一瞬でよくわからなかったが、どうやらキャンディのように包まれた一口サイズのチョコレートみたいだ。おそらく今までもごもごと口に含んでいたものもそうだったのだろう、と推測してみる。
「まさかそれ録画中か?あ、赤いランプがついている」
先ほどまでの気丈な態度が吹き飛んだ。言葉をつっかえつっかえに彼女はふるふると震えながらカメラを指さす。
「苦手なの?」
僕の問いかけに、彼女は仮面で覆うように顔を両手で包みこんでこくんと頷いた。
「き、嫌いなんだ。他人の目に曝されるなんて反吐がでる。早くしまわないと、お、怒るぞ」
「わかった。悪かったよ」
背景にミスマッチとはいえ、撮影をかじっている僕が画になる彼女を記録したいと思わないはずがなかった。しかしながら、あくまで目的は屋上の撮影であり、金髪の少女の撮ることは本来は含まれていない。
君なんて眼中にないからどいてくれ、と言う気もなかったし、肖像権やらを考えたら、個人の意思は尊重してしかるべきだろう。
僕が腕を下ろすと同時にまた、放り込むようにして一口チョコをほおばった。
露骨にパニックっているのがわかる表情だったのが、すぐに幸せ一色に染まる。なんていい顔でチョコを食べる女の子だ。
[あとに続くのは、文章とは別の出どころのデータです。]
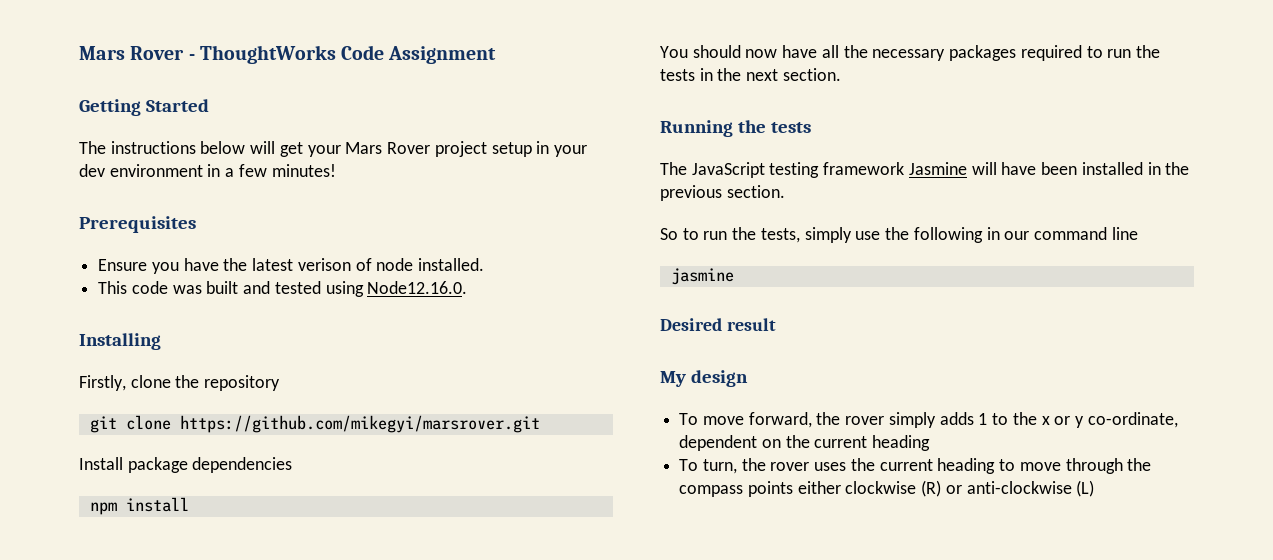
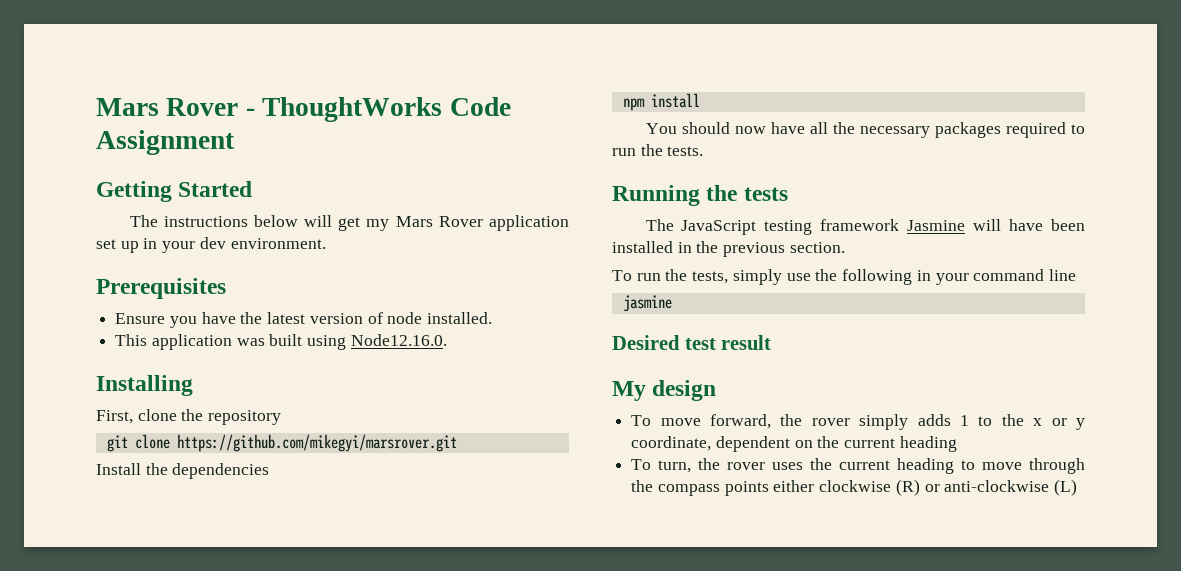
[307,141,587,157] [79,164,336,177] your Mars Rover project setup in your dev environment in a few minutes! -> [366,215,569,231] [96,237,326,253] my Mars Rover application set up in your dev environment.
[297,258,351,271] verison -> [309,313,363,324] version
[131,281,168,294] code -> [151,334,232,350] application
[243,281,321,294] and tested -> (303, 340) none
[79,375,126,391] Firstly, -> [96,410,133,424] First,
[127,457,188,473] package -> [145,463,168,475] the
[660,68,841,81] tests in the next section. -> [667,146,704,156] tests.
[660,228,699,240] So to -> [612,270,632,281] To
[1004,231,1030,240] our -> [935,273,969,285] your
(722, 324) none -> [684,338,716,350] test
[1087,412,1178,428] co-ordinate, -> [631,436,712,451] coordinate,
広報担当者がみたら即刻CM契約の話に移ることだろう。
そんな微笑ましい気持ちになったのもつかの間、一瞬にして元の不機嫌面に戻って彼女は言った。
「話がわかるやつで助かった」
カメラが静止した途端、人を観察する猫のように目を大きくする。
「こんな時間に屋上に来るなんて、……自殺志願者かとも思ったが違うらしい」
突然上げられたワードに、僕個人の空気が少し重くなったように感じた。
文化祭が中止になったのは三年の男子生徒が近くの山で首を括って死んだからだ。
その単語自体、学校全体で一種の禁止ワードみたいになっている。
それをわかってて僕を「自殺志願者」に喩えるなんて不謹慎極まりないだろう。
彼女は僕を値踏みするみたいなジト目で睨みつけたまま続けた。
「それで」
「ん?」
「いつまでここにいるつもりだ?」
「あ、いやもう少し撮りたいかな」
「もう帰れ。邪魔だ」
後からやってきたのは僕の方だとはいえ、その言い草はあんまりだ。カチンとしながら、僕は言った。
「少し外してくれれば数分で撮り終わるよ。大体君こそこんな時間に屋上になんの用だよ」
「うむ。そうだな、合唱コンクールの練習をしているのだ」
「合唱コン?それはまた」
11月の中間試験後の行事に合唱コンクールという田舎の中学生しかやっていないようなものがある。毎年一年生(僕もだが)を対象に、コーラスを強制するこのイベントの支持率は著しく低い。来年にはなくなるんじゃないだろうか。
そんな誰も得しないようなイベントに尽力する生徒がいるなんて思いもしなかった。
「だからさっさとお前がここからいなくなってくれることを望む」
「人に聞かれてナンボじゃないの?歌ってのは」
「まだ聞かせるレベルではないから練習しているのだ。察しろ」
ストレートにさっさと出てけ、と言われた僕は、この場所の所有権を主張するわけでもないので早々に屋上を去ることにした。
整った顔立ちの、金髪の少女が歌っている姿を見たかったのは正直な話だが、本人が拒否しているのだから仕方ない。
「それじゃ練習頑張ってね」
軽く手をあげ扉に手をかけた僕に浴びせられたのは不機嫌そうな「ふん」という鼻息だけだった。